Mal angenommen, das Verweisen auf die sozialen Missverhältnisse in Deutschland ist einer Art „Integrität“ der AfD-Lenker geschuldet. Um hier die etablierten Parteien unter Druck zu setzen, endlich ihren Hintern für Deutschland zu heben. Warum korrespondiert dann das vermeintlich Gutgemeinte in ständiger Weise mit Angriffen auf die demokratischen Institutionen, auf Ausländer, vor allem Flüchtlinge, auf rechtsstaatliche Einrichtungen, die der AfD erst neuerdings eine rechtsextremistischen Ausrichtung vorwerfen? Die Verweise auf sozialstaatliche Mängel gehen seit Gründung der AfD mit Menschenverachtung und „das Sytem“ verachtenden Parolen einher. Und ziehen Anhänger auch und gerade deswegen zuhauf an. Das ist nicht Versehen, sondern Vorsatz.

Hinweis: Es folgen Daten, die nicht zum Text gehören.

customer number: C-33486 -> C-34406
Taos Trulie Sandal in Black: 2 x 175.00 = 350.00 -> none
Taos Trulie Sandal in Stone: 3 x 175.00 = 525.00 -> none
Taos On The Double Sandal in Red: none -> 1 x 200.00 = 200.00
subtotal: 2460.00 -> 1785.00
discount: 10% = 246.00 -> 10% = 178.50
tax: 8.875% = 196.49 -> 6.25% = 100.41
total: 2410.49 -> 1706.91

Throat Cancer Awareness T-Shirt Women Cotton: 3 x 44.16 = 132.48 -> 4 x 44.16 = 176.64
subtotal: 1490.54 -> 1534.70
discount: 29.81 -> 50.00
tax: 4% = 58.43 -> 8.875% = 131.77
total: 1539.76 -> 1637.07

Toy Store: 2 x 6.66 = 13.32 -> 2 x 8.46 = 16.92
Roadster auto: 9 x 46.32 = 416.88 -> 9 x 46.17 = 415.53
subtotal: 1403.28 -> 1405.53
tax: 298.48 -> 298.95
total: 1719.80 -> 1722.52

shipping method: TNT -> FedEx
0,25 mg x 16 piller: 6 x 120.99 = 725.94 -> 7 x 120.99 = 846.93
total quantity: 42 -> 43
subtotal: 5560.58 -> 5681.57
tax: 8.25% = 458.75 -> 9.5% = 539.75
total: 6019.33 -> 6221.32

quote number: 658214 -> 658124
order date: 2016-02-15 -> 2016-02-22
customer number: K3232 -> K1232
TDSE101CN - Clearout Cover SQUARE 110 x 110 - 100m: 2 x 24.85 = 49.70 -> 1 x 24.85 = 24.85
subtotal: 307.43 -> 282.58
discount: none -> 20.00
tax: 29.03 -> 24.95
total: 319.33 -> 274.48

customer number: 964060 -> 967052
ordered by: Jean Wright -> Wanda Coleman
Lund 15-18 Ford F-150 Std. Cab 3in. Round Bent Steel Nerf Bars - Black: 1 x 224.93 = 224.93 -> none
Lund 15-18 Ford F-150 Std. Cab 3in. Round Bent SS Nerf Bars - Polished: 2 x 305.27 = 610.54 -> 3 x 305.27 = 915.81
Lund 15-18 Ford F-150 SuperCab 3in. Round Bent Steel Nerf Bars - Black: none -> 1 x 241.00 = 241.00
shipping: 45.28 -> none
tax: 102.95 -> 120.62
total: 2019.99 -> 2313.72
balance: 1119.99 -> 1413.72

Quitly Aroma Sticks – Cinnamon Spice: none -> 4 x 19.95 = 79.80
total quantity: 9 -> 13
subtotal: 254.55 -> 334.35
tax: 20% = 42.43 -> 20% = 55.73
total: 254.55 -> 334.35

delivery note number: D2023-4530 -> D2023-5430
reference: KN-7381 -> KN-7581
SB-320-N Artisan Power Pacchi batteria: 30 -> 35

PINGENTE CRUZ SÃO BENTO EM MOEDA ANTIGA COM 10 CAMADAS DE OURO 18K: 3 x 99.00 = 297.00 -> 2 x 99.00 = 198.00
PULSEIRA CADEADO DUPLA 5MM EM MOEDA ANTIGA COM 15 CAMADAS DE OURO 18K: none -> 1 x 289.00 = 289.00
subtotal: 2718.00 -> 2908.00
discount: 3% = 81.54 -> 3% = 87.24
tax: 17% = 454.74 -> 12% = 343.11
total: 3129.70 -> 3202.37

Ich wage es, angesichts stetig wachsender Zustimmung für die AfD (bis hin zu zuletzt auch bundesweiten Siegesparteiwerten, besonders aber in den ostdeutschen Ländern) die Frage zu stellen, ob sich da nicht Luft verschafft, was ideologisch verschüttet schien, aber nie war. Und was nun, mitten im sozialpolitischen Verfall deutscher Regierungspolitik, ungefiltert und rechtsschäumend an die Oberfläche schwappt. „Der Aufwärtstrend der AfD korreliert mit Schulden und Preisen“, so Wolfgang Michal. Ich behaupte: Der Aufwärtstrend der AfD korreliert mit sozialpolitischem Verfall nebst einer antidemokratischen, rechtsextremen Gesinnungsflut. Preise runter, AfD weg? Schlichter geht Analyse nimmer. Und wäre mir einfach zu wunderbar.
Es ist schwer genug, den Zug des Sozialabbaus aufzuhalten. Ja, Herr Michal, wenn es gelänge, wäre Einiges gewonnen! Ich befürchte aber, dass dies nicht gelingt. Dass Beobachter der politischen Landschaft deshalb angesichts des AfD-Zulaufs weiter ihre Protestwähler*innen-Nummer schieben können. Und dabei übersehen wird, wie sich neben einem voranschreitenden Sozialabbau ein ideologisch immer offenerer (und weiter verharmloster) Aufbau rechtsextremer Gesinnung vollzieht. Und per Wahlen weiter Einzug in Parlamente und, schlimmstenfalls, auch Regierungen hält. Das hatten wir schonmal und das sollte nicht wieder passieren. Wer am Protestwähler*innen-Mythos klebt, sollte diesbezüglich mal in sich gehen. Und sich und andere ehrlich machen.